In [None]:
pip install pingouin

In [None]:
import numpy as np
import pandas as pd 
import matplotlib.pyplot as plt
import pingouin as pg
import seaborn as sns

In [None]:
df = pd.read_csv('../input/students-performance-in-exams/StudentsPerformance.csv')
df

# Scope of research

I'm going to examine the impact of lunch type and parental level of education on math scores of students regardless of other factors.

# EDA

In [None]:
plt.figure(figsize = (15, 8))
sns.histplot(df['math score'])
plt.title(f'Math score distribution')
plt.show()

Scores values are roughly Gaussian, so ANOVA can be performed. The main problem is limits - scores є \[0; 100\], but standant ANOVA , at my opinion, is robust enough for specifically this case.

In [None]:
cat_cols = ['parental level of education', 'lunch']
for cat_col in cat_cols:
    display(pd.DataFrame(df[cat_col].value_counts()))

In [None]:
df[['lunch', 'parental level of education','math score']].groupby(by=['lunch', 'parental level of education']).agg({
    'math score': ['count', 'min', 'mean', 'median', 'max','std']
})

In [None]:
df[['parental level of education', 'math score']].groupby(by=['parental level of education']).agg({
    'math score': ['count', 'min', 'mean', 'median', 'max','std']
})

In [None]:
df[['lunch', 'math score']].groupby(by=['lunch']).agg({
    'math score': ['count', 'min', 'mean', 'median', 'max','std']
})

In [None]:
plt.figure(figsize=(12, 8))
sns.barplot(data = df, x = 'parental level of education', y = 'math score', hue = 'lunch')
plt.show()

plt.figure(figsize=(12, 8))
sns.barplot(data = df, x = 'lunch', y = 'math score', hue = 'parental level of education')
plt.show()

In [None]:
score_col = 'math score'

plt.figure(figsize=(15,6))
sns.boxplot(data=df,orient='h', y = 'lunch', x = score_col, hue = 'parental level of education')
plt.show()

plt.figure(figsize=(15,1))
sns.boxplot(data=df,orient='h', y = 'lunch', x = score_col)
plt.show()

plt.figure(figsize=(15,3))
sns.boxplot(data=df,orient='h', y = 'parental level of education', x = score_col)
plt.show()

# ANOVA

To explore difference between different values of 'lunch' and 'parental level of education' factors I'm providing two-way ANOVA.

In [None]:
pg.anova(
    data=df,
    dv='math score',
    between=['lunch', 'parental level of education'], 
    detailed = True
).round(3)

ANOVA tells us that in factors 'lunch' and 'parental level of education' there are statistically significant (with level of significance 0.01) difference between at least some values of factor, but there isn't any significant effect of their interaction.

# Post-hoc comparisons

To explore difference between values of factors 'lunch' and 'parental level of education' we can provide the Tukey test.

In [None]:
pg.pairwise_tukey(data=df,dv='math score',between='lunch')
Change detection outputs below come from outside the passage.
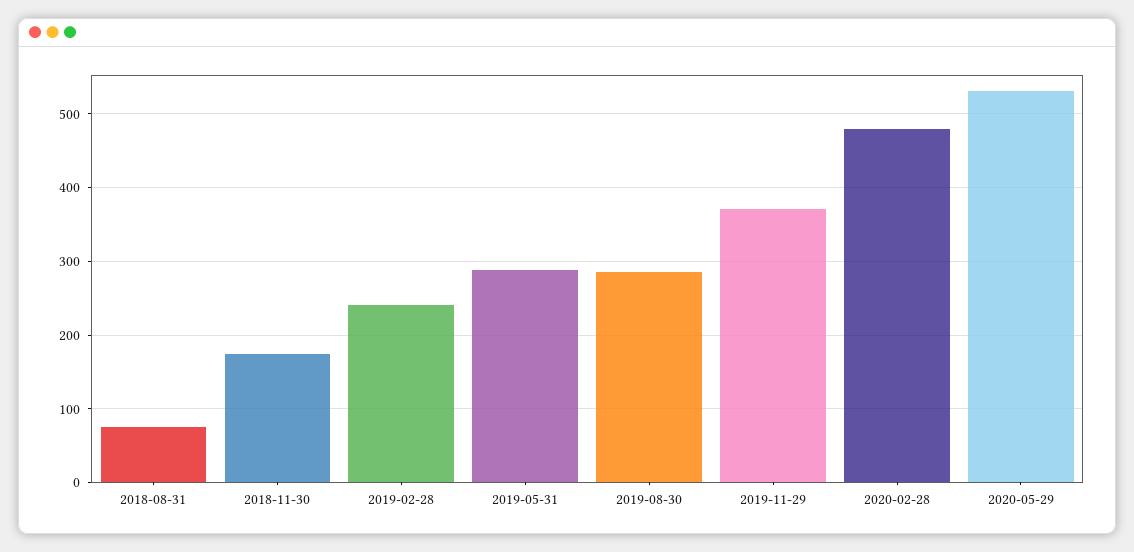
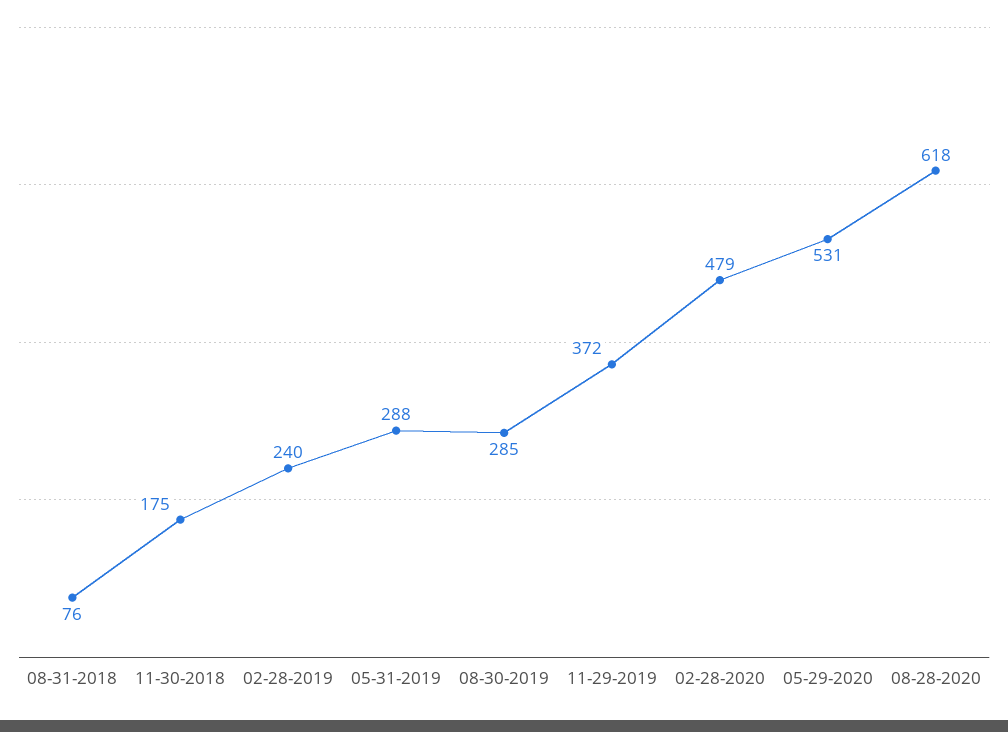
08-28-2020: none -> 618

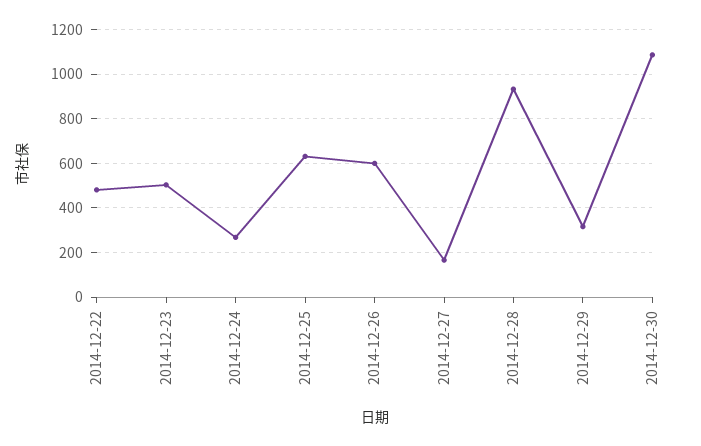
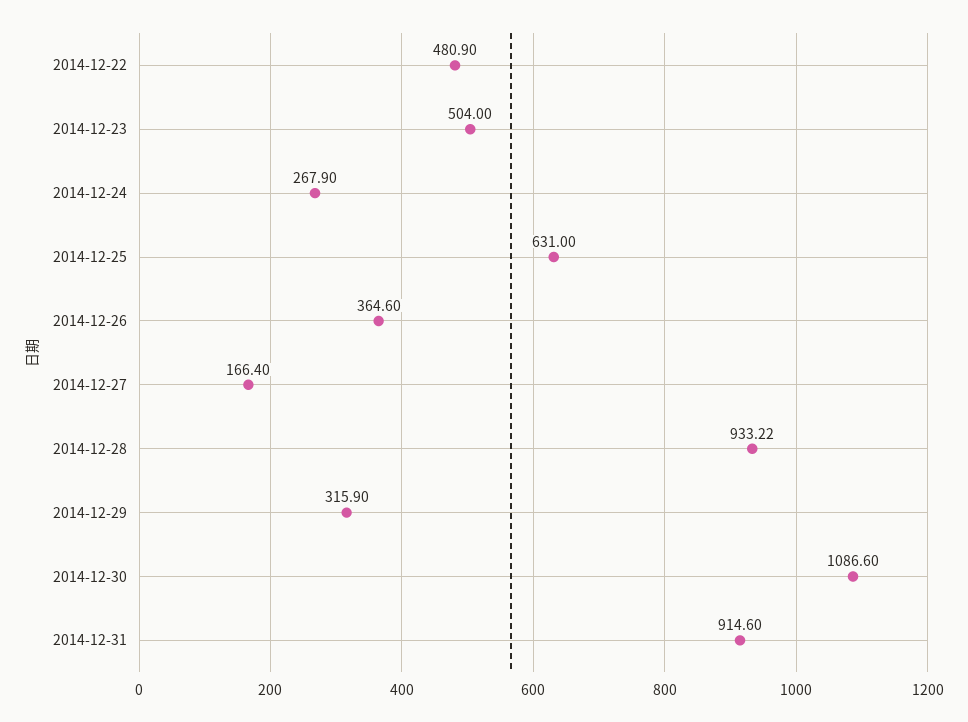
2014-12-26: 600 -> 364.6
2014-12-31: none -> 914.6

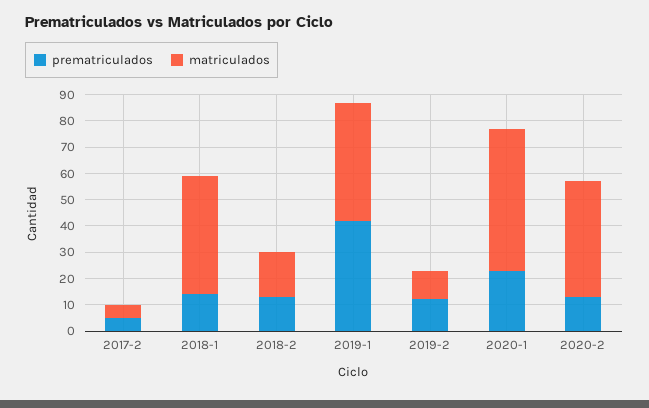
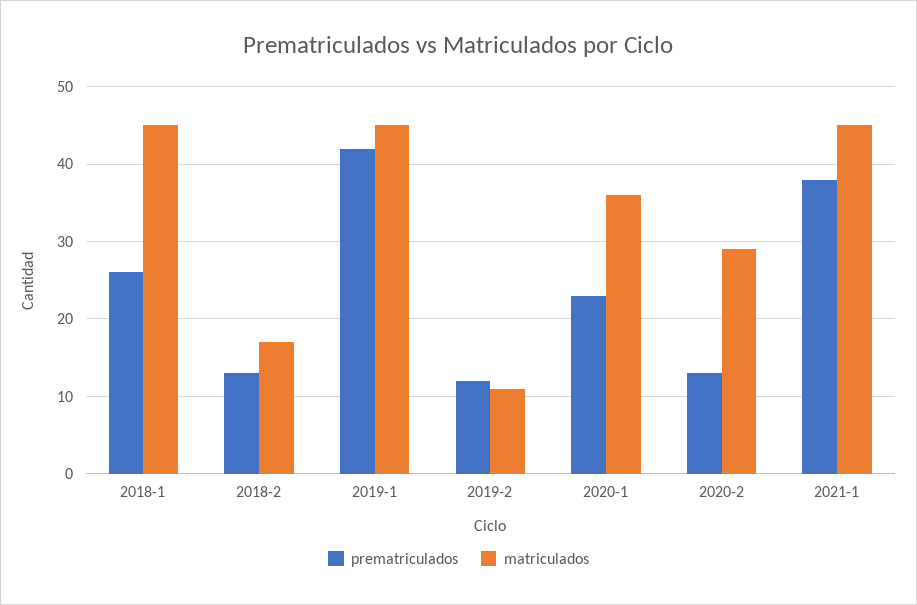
prematriculados, 2017-2: 5 -> none
matriculados, 2017-2: 5 -> none
prematriculados, 2018-1: 15 -> 26
matriculados, 2020-1: 55 -> 36
matriculados, 2020-2: 45 -> 29
prematriculados, 2021-1: none -> 38
matriculados, 2021-1: none -> 45

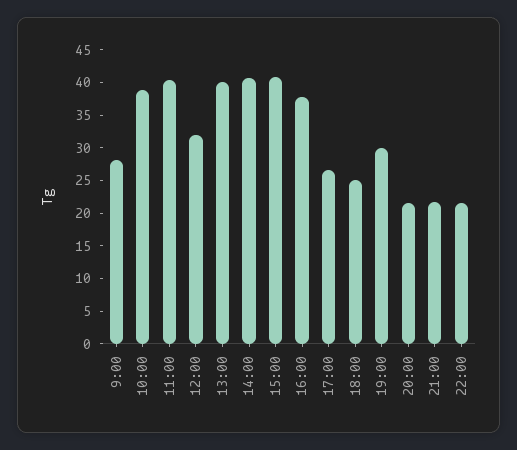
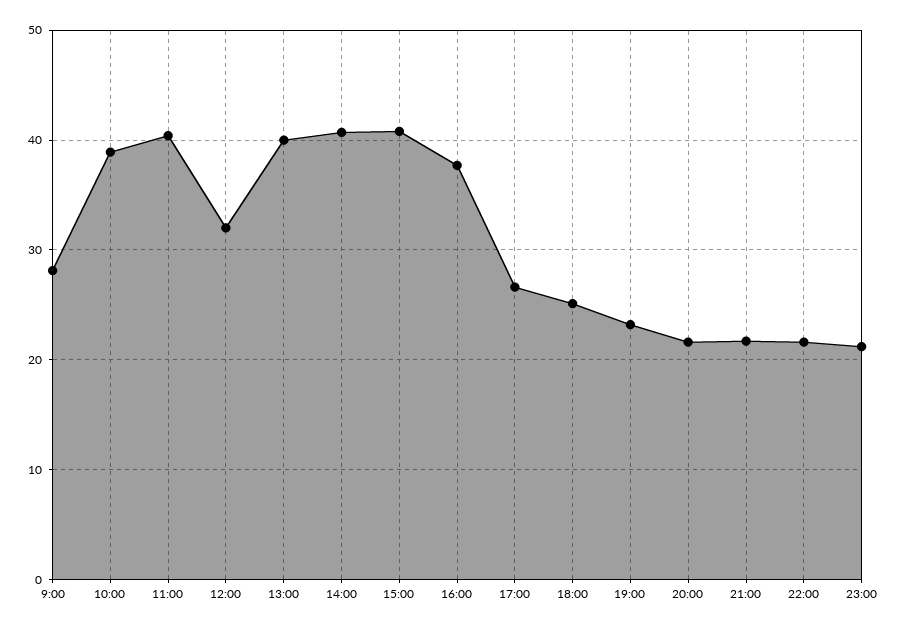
19:00: 30 -> 23
23:00: none -> 21

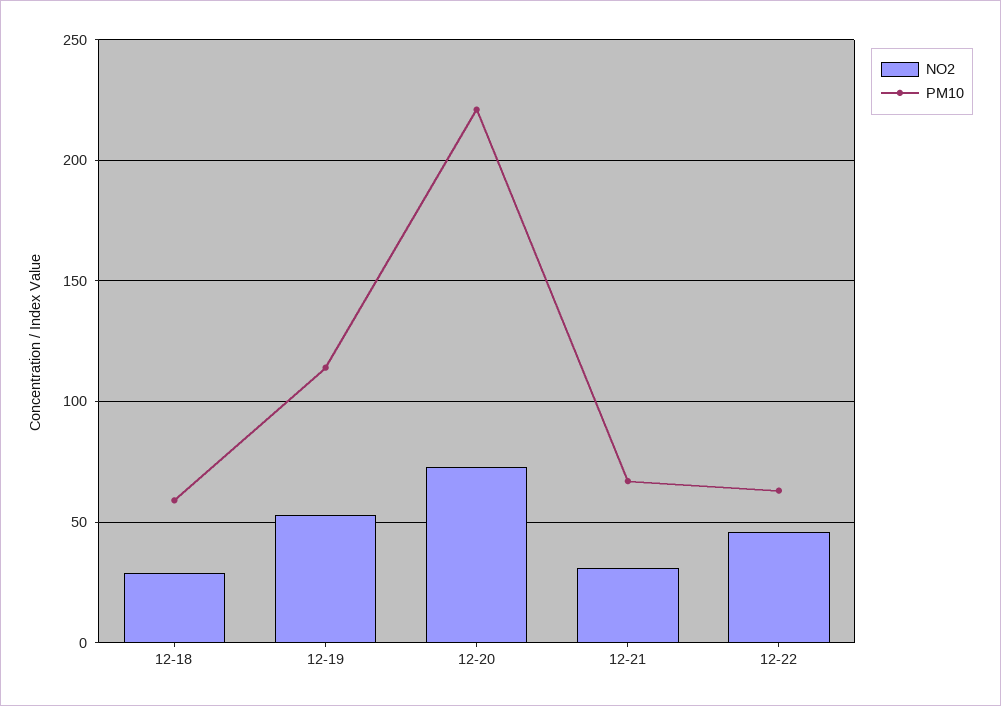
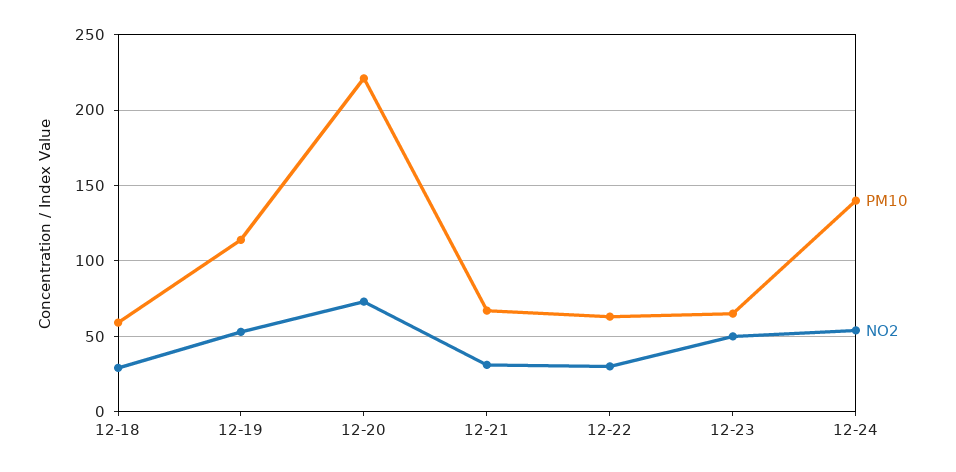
NO2, 12-22: 45 -> 30
PM10, 12-23: none -> 65
NO2, 12-23: none -> 50
PM10, 12-24: none -> 140
NO2, 12-24: none -> 55

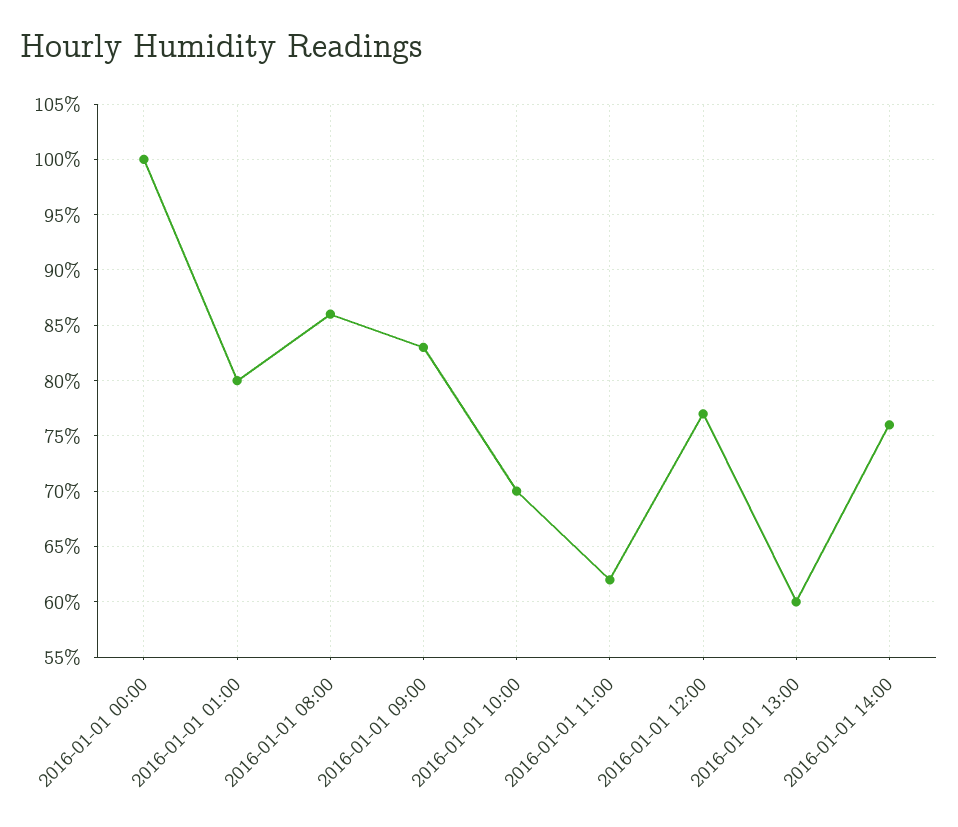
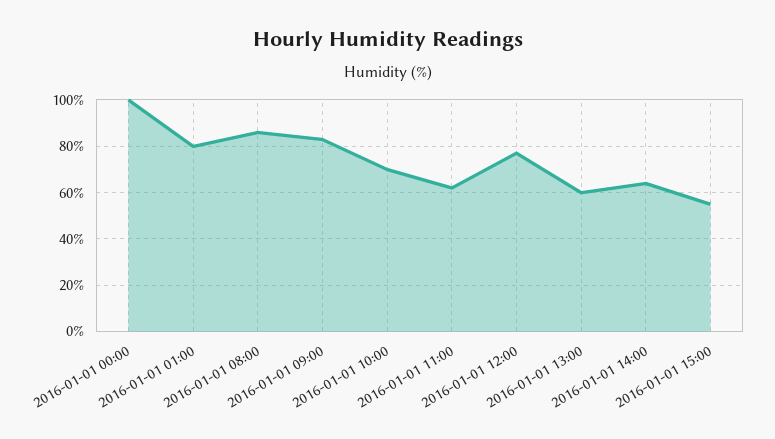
2016-01-01 14:00: 76 -> 65
2016-01-01 15:00: none -> 55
Factor 'lunch' has only two values, so ANOVA results can be interpreted directly as difference between this two values. Tukey test gives the same result - difference in math scores between students with standard lunch and with free/reduced is statistically significant. Students with standart lunch tend to have higher scores.

In [None]:
pg.pairwise_tukey(data=df,dv='math score',between='parental level of education')

Based on result of the Tukey test for 'parental level of education' we can say, that:
1. Students, whose parents have associate's degree, perform in math better (with level of significance <0.01) than students, whose parents have high school level of education.
2. Students, whose parents have bachelor's degree, perform in math better (with level of significance <0.01) than students, whose parents have high school level of education.
3. Students, whose parents have master's degree, perform in math better (with level of significance <0.01) than students, whose parents have high school level of education.
4. Students, whose parents have college education, perform in math better (with level of significance <0.01) than students, whose parents have high school level of education.